Cuando el coronel partió para explicarle el plan a Daniel, Kawalsky miró a Brown y le dijo:

—En cuanto estés dentro, mira arriba y atrás. Estaré a dos pasos de ti.

Cuando estuvieron a doscientos metros de la ciudad, Kasuf hizo una seña. Una de las mujeres se adelantó con un cuerno de animal. El anciano se lo llevó a los labios y emitió un mensaje para la ciudad. Se abrieron las enormes puertas entre los dos torreones principales. Éstos, de más de veinte metros de altura, estaban hechos del mismo material que el resto de la ciudad: piedra sólida de color paja. La muralla se extendía de forma irregular en ambas direcciones varios cientos de metros y su altura era algo inferior a la de las torres, como un edificio de seis pisos. Kasuf había enviado por delante a unos cuantos chicos sin que O’Neil hubiese tenido tiempo de impedirlo, así que cuando Brown llegó a la puerta ya había una multitud de curiosos en la entrada.

Antes de entrar, Brown sabía que no había forma de evitar una emboscada en caso de que aquella gente la hubiera preparado. En el interior de la ciudad había más edificios altos que formaban calles estrechas. El aire era denso a causa de la superpoblación. Una red de pasarelas enlazaban lo pisos superiores de las casas, atestadas de espectadores que podían tener armas escondidas bajo las largas túnicas.
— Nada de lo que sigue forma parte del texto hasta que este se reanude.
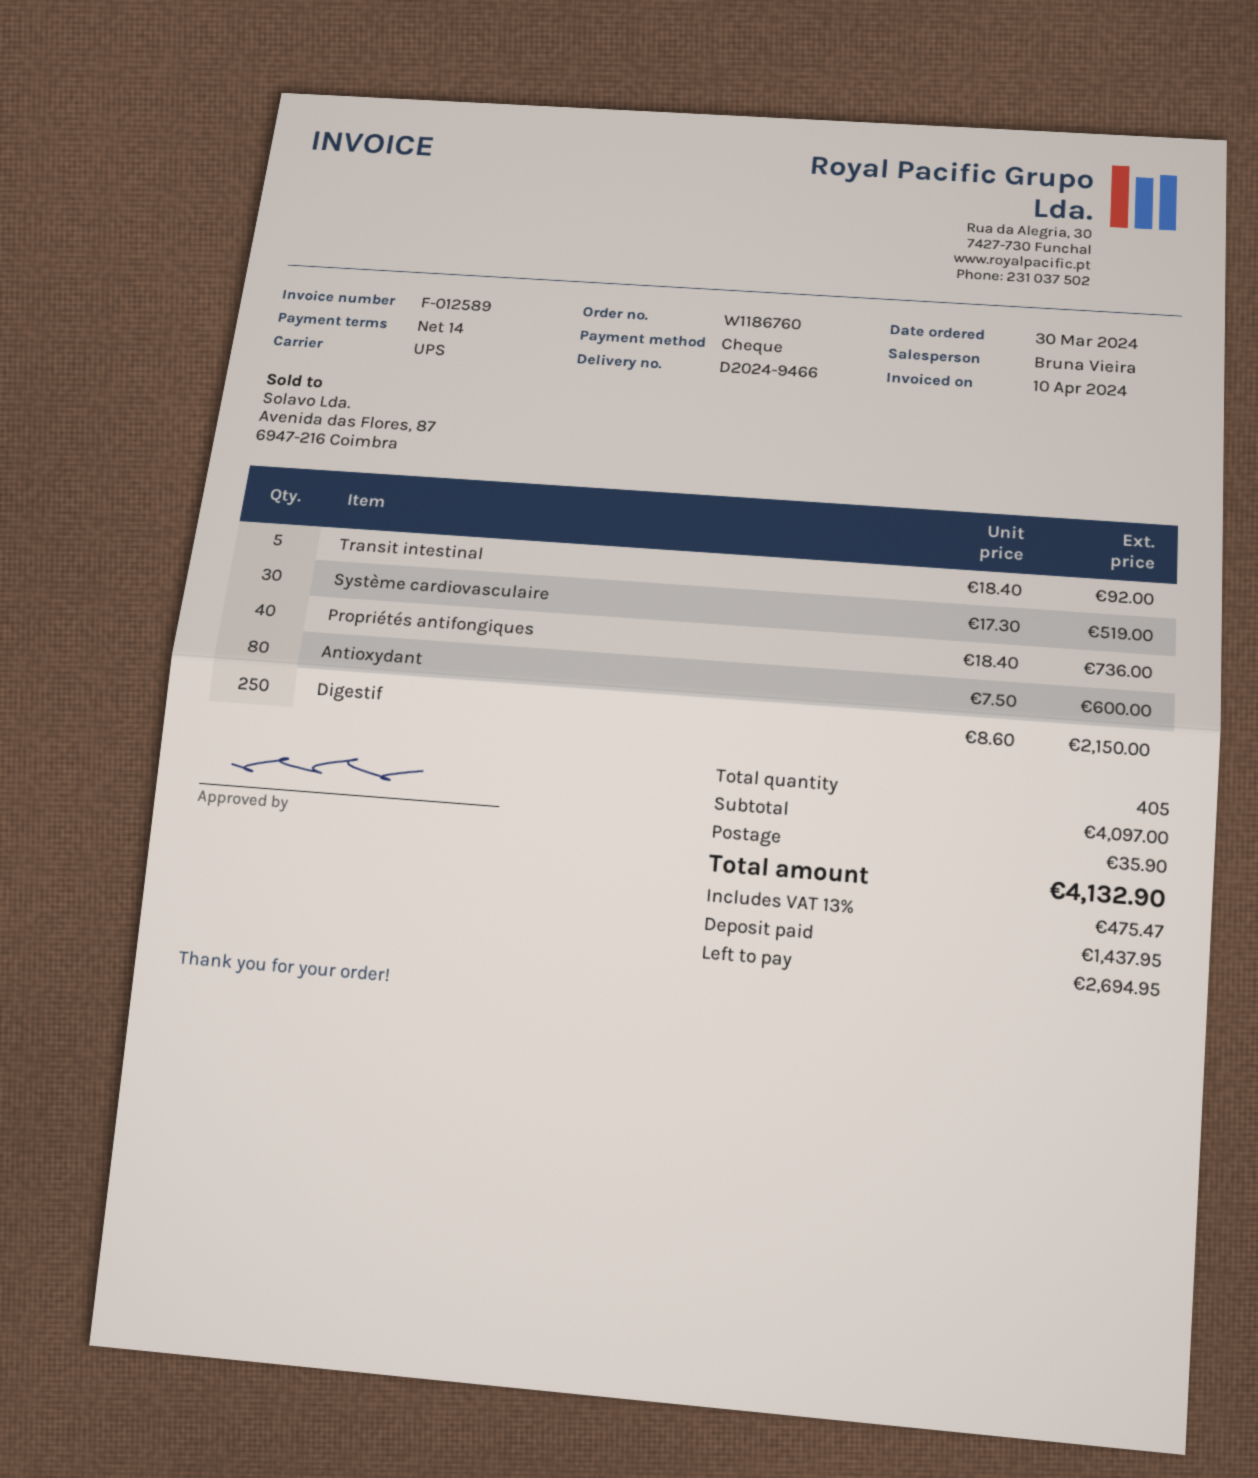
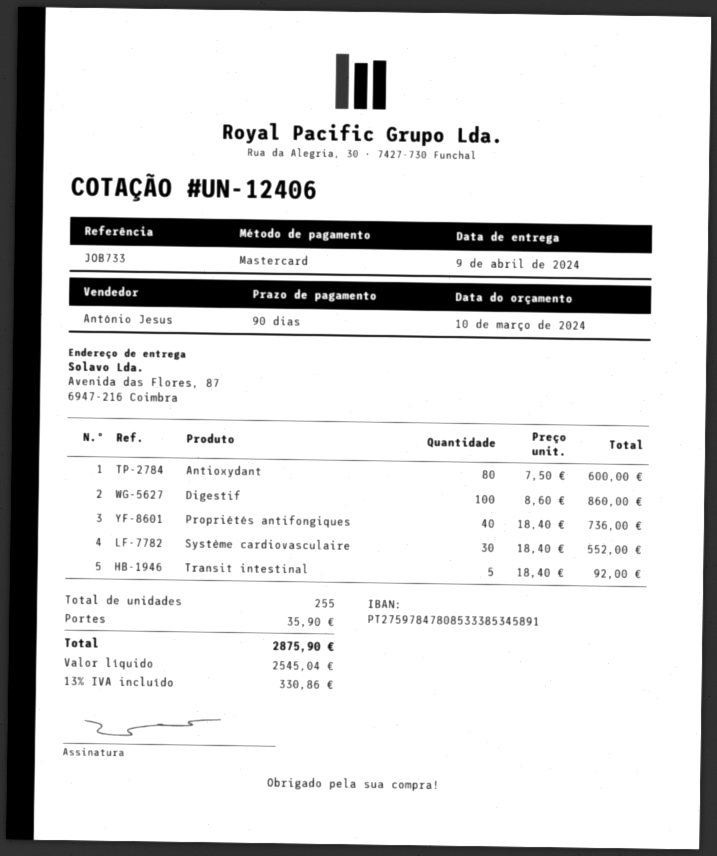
payment terms: 14 days -> 90 days
sales rep: Bruna Vieira -> António Jesus
payment method: cheque -> Mastercard
Système cardiovasculaire: 30 x 17.30 = 519.00 -> 30 x 18.40 = 552.00
Digestif: 250 x 8.60 = 2150.00 -> 100 x 8.60 = 860.00
total quantity: 405 -> 255
tax: 13% = 475.47 -> 13% = 330.86
total: 4132.90 -> 2875.90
En los últimos minutos Daniel había sufrido otro ataque de estornudos, despertando miradas de extrañeza en los que marchaban junto a él y luego en las personas que lo observaban desde los tejados grisáceos. A estas molestias se añadía la presencia de su asqueroso amigo, el
mastadge
, empeñado en empujarle con su grasiento hocico, ávido de chocolatinas. Cuando se acercó a las puertas, por las que cabían sobradamente diez personas en fila, la distancia entre él y la muchacha se redujo. Ahora iban prácticamente juntos y Daniel se puso rojo como un tomate. Se devanó los sesos buscando algo apropiado que decirle y, estaba a punto de hablar, cuando el
mastadge
volvió a pasarle el hocico por una zona muy sensible. Daniel sacó inmediatamente otra chocolatina del bolsillo, pero antes de dársela, se la enseñó al animal.